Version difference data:
____

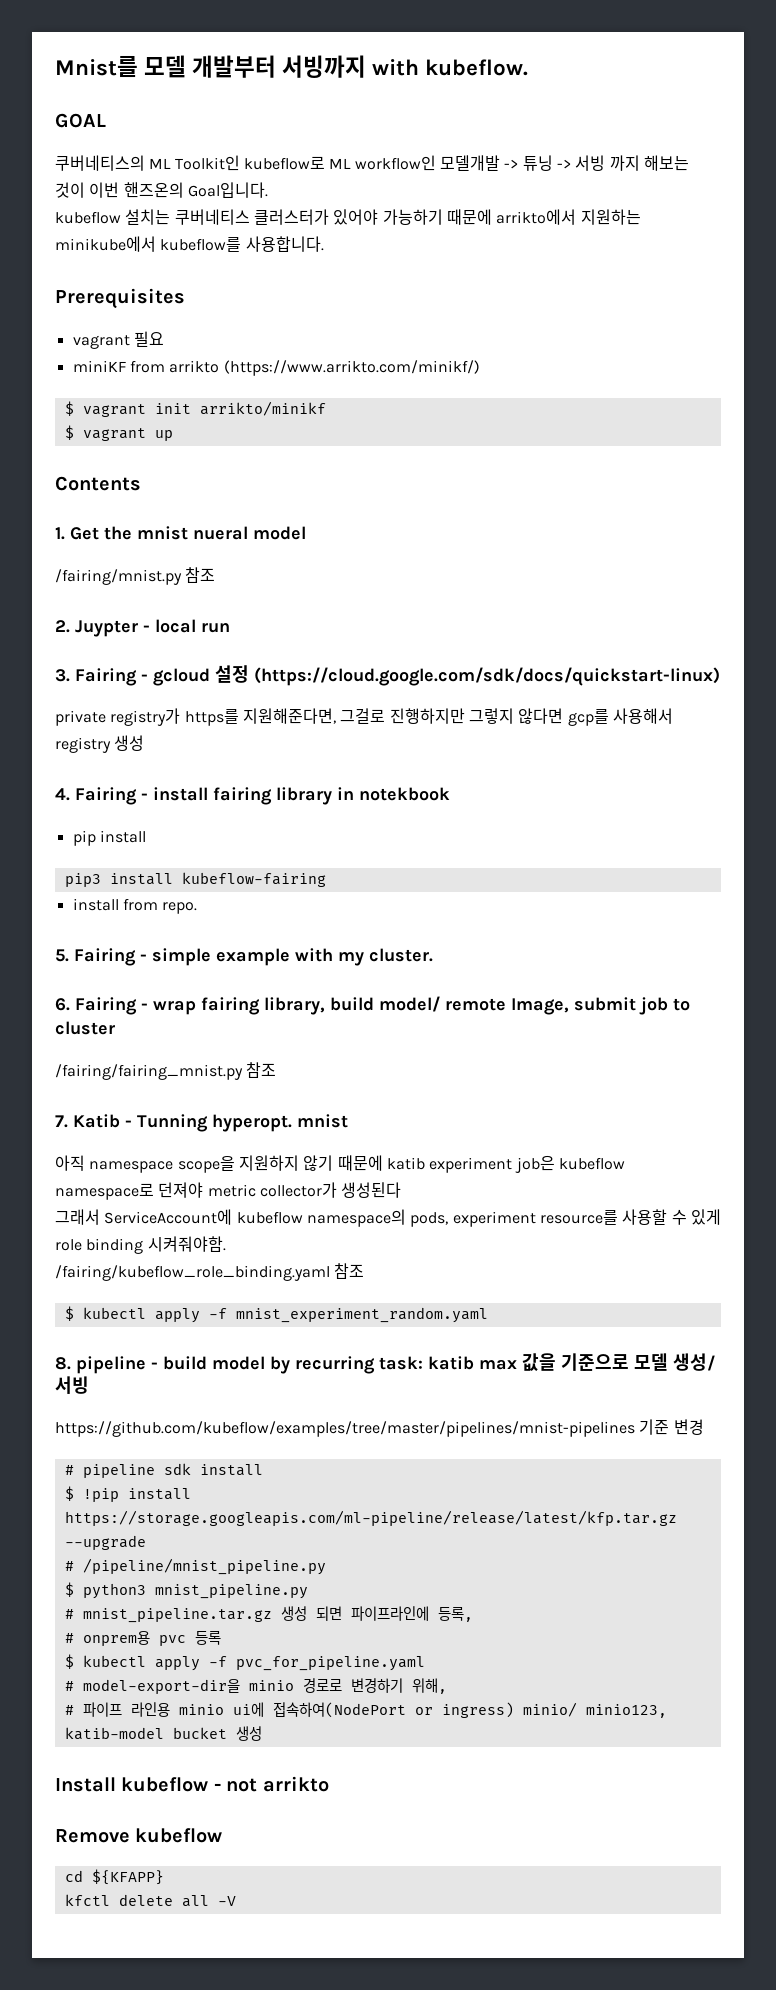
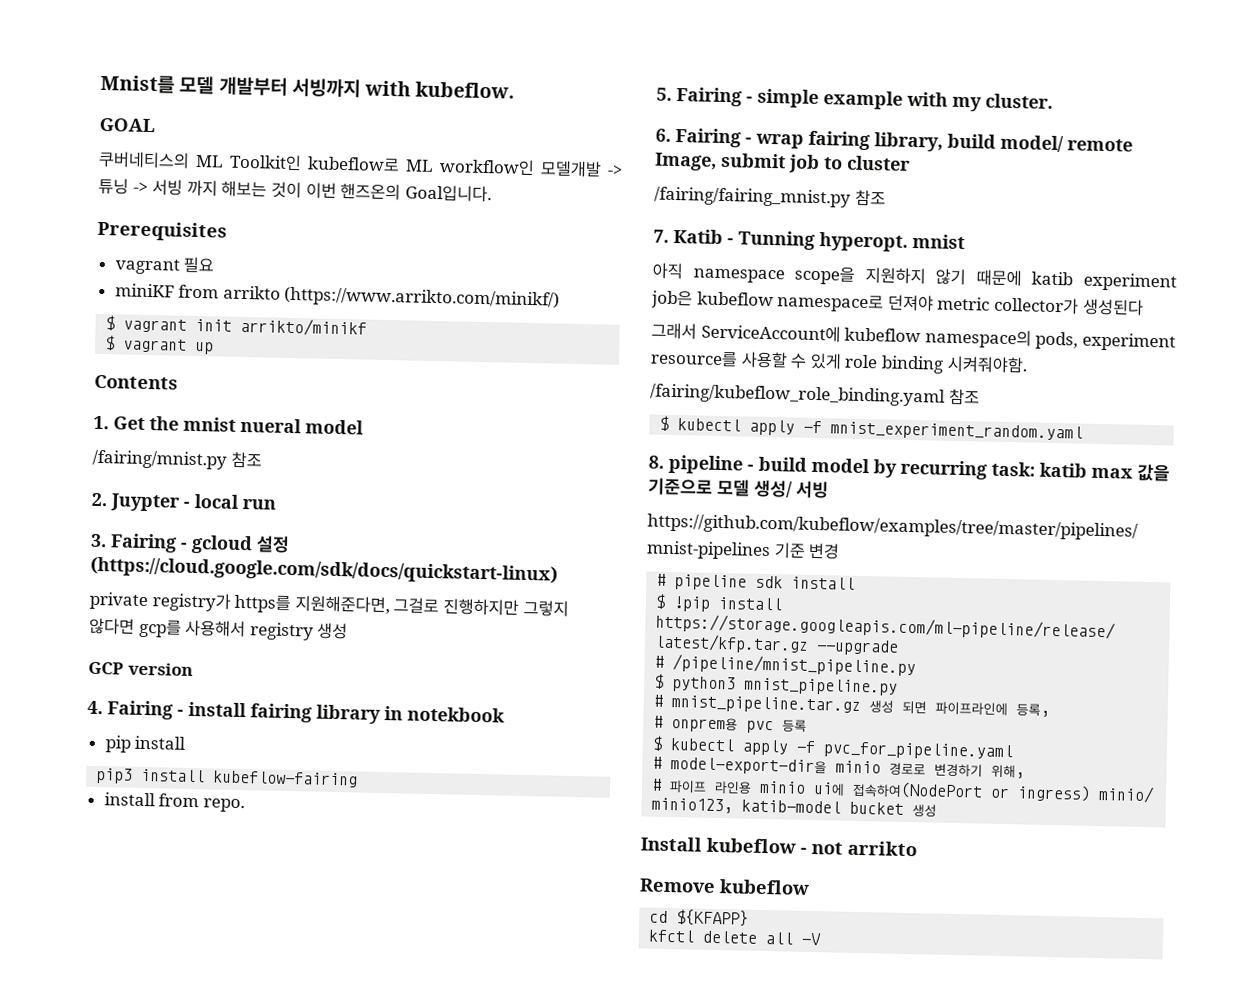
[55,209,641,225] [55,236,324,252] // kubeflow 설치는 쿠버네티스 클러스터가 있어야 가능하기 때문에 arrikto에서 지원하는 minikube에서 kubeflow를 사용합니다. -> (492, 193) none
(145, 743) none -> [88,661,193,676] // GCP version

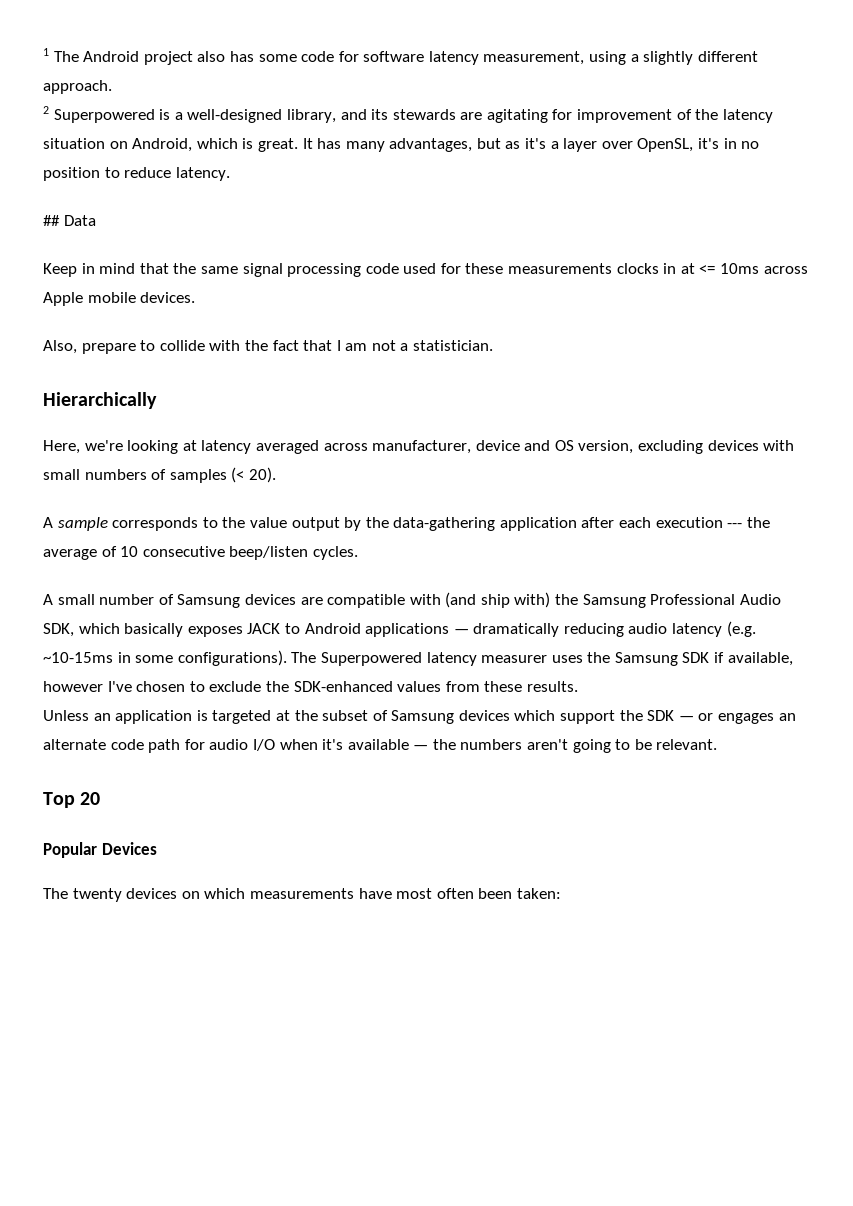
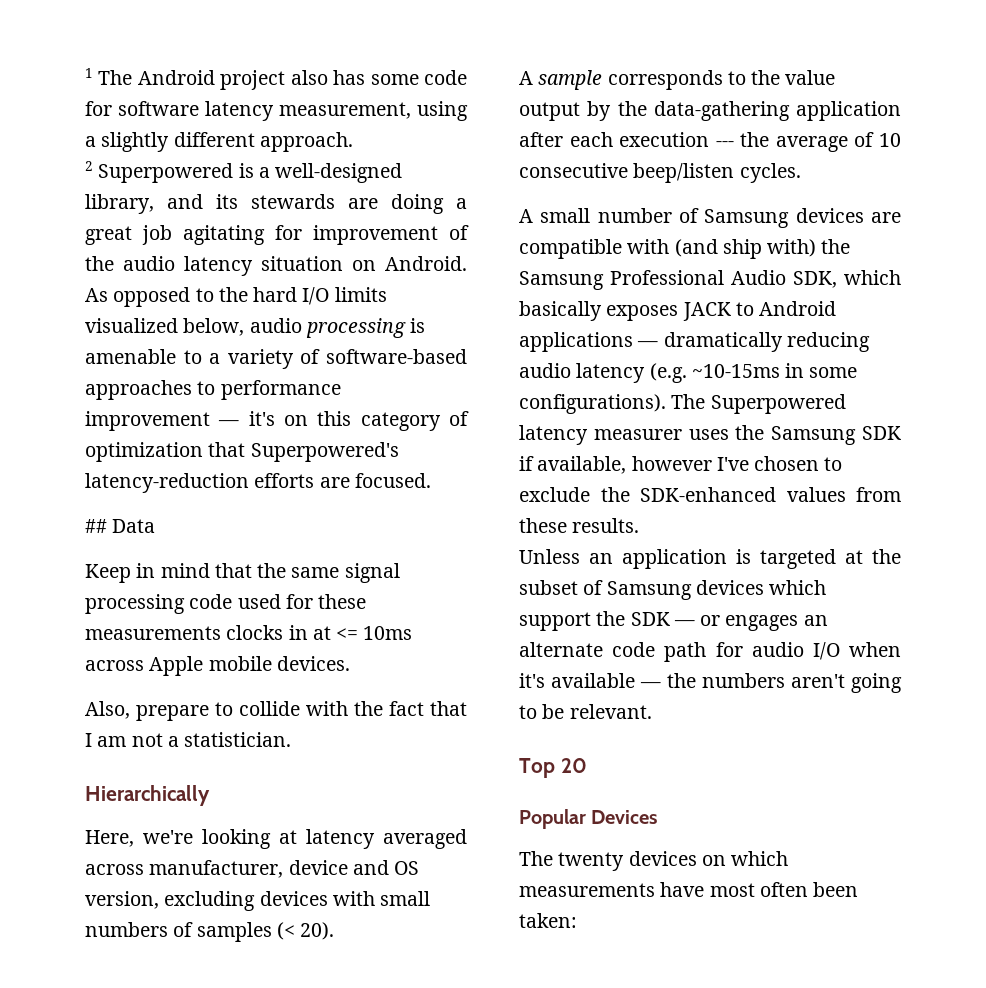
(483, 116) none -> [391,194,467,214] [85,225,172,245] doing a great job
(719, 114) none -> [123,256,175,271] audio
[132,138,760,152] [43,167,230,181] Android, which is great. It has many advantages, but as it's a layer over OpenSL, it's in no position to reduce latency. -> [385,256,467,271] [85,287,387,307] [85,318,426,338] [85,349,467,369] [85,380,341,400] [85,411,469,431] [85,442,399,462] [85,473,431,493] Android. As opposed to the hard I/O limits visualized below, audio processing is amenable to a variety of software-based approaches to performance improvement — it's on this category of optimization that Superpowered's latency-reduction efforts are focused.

____

Task instructions: Repeat the data exactly. No pictures should appear.

Result of the exercise:
[55,209,641,225] [55,236,324,252] // kubeflow 설치는 쿠버네티스 클러스터가 있어야 가능하기 때문에 arrikto에서 지원하는 minikube에서 kubeflow를 사용합니다. -> (492, 193) none
(145, 743) none -> [88,661,193,676] // GCP version

(483, 116) none -> [391,194,467,214] [85,225,172,245] doing a great job
(719, 114) none -> [123,256,175,271] audio
[132,138,760,152] [43,167,230,181] Android, which is great. It has many advantages, but as it's a layer over OpenSL, it's in no position to reduce latency. -> [385,256,467,271] [85,287,387,307] [85,318,426,338] [85,349,467,369] [85,380,341,400] [85,411,469,431] [85,442,399,462] [85,473,431,493] Android. As opposed to the hard I/O limits visualized below, audio processing is amenable to a variety of software-based approaches to performance improvement — it's on this category of optimization that Superpowered's latency-reduction efforts are focused.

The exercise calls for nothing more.